*** Records shown Section Begins ***
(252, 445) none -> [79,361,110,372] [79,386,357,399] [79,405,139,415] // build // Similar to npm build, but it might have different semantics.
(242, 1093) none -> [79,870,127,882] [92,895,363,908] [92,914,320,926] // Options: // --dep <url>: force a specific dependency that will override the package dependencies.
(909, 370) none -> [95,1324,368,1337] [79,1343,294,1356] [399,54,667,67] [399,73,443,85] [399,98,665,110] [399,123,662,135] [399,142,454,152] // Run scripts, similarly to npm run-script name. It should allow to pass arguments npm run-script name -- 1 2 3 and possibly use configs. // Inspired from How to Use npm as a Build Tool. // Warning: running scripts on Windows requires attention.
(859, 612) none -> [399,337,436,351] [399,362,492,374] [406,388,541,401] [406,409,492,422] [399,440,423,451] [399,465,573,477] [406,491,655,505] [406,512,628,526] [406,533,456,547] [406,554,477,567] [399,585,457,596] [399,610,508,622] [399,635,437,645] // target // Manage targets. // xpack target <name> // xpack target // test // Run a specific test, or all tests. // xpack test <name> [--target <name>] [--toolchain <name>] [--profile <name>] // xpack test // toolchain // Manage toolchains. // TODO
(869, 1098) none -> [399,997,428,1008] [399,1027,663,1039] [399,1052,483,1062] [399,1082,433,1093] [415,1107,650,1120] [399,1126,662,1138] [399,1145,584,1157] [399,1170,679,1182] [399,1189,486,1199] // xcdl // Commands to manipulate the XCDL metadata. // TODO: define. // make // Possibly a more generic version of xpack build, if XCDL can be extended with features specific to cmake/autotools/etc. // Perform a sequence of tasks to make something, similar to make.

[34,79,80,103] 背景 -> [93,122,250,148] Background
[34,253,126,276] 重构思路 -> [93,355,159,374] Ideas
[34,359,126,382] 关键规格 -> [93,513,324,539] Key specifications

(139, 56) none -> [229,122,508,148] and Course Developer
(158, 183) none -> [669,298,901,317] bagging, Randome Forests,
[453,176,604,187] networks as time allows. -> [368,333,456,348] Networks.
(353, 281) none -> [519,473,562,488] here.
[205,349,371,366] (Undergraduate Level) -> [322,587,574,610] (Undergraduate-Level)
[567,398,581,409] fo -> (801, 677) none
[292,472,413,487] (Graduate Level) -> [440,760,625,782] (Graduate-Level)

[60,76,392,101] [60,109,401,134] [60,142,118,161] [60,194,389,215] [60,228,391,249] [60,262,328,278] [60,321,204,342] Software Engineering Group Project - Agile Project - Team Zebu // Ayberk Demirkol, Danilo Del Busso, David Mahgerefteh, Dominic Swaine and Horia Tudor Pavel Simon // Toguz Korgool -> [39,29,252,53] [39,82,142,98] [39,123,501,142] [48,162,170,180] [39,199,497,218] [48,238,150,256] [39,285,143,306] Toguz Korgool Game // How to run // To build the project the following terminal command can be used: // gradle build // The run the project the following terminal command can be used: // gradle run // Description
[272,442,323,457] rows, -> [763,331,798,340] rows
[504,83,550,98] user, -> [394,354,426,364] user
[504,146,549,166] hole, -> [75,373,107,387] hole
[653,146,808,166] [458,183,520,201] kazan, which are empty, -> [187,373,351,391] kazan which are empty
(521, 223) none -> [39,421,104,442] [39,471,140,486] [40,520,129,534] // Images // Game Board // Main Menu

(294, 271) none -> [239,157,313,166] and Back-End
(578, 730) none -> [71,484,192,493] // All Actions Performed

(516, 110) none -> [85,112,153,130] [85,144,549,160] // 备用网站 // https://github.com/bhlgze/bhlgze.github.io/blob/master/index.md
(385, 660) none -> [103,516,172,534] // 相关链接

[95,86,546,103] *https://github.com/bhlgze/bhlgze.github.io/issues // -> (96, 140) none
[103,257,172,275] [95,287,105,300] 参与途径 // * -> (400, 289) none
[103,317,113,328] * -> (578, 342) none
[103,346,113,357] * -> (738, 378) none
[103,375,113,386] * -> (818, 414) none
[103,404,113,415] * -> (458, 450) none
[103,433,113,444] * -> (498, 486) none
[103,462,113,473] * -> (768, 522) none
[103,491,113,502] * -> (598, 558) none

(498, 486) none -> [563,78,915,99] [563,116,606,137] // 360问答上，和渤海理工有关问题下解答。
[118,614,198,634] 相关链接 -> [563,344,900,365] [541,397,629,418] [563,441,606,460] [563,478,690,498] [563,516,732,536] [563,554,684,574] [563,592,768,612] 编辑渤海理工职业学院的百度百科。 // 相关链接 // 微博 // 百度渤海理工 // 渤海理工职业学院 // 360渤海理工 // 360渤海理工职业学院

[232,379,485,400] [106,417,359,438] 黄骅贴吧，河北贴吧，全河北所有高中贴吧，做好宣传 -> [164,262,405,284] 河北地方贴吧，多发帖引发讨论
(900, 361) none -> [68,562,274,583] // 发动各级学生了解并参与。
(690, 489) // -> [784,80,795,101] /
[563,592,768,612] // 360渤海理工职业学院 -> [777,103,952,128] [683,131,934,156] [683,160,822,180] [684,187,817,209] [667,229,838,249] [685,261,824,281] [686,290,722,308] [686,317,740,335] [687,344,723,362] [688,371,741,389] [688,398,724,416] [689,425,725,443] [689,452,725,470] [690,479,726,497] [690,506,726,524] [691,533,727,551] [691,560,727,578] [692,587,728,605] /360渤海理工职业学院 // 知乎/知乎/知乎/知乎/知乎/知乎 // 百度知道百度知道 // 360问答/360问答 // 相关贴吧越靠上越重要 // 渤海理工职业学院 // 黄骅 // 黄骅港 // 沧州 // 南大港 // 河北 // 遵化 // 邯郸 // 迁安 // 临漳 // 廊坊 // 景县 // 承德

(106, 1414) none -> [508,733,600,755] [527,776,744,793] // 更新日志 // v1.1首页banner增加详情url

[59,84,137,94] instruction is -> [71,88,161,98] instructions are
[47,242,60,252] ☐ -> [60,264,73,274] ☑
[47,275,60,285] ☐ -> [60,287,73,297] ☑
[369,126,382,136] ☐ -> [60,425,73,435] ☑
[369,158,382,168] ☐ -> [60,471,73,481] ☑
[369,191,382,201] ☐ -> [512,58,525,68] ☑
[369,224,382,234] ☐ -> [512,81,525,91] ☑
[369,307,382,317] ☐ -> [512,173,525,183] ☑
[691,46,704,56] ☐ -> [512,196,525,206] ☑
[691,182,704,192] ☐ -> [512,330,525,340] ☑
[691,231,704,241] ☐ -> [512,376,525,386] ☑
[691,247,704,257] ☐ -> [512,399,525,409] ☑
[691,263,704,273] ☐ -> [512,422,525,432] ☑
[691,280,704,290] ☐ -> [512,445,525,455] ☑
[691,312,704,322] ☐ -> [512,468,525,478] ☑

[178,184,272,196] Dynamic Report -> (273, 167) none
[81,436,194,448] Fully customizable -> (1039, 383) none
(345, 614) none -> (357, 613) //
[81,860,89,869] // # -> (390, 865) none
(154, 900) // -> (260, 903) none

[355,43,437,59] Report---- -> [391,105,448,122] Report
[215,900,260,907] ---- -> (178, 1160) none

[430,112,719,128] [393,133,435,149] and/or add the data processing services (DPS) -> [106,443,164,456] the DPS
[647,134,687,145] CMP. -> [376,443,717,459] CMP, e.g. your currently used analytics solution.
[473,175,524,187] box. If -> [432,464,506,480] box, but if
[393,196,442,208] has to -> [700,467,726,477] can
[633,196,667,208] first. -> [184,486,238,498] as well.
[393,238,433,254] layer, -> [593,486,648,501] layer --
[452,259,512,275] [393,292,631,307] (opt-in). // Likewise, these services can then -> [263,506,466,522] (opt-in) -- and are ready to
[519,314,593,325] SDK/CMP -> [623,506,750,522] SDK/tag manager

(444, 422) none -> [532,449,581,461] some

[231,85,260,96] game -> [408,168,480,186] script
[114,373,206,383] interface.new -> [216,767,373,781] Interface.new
*** Records shown Section Ends ***
The count alone is needed: how many lines of these entries contain the word "相关链接"?

2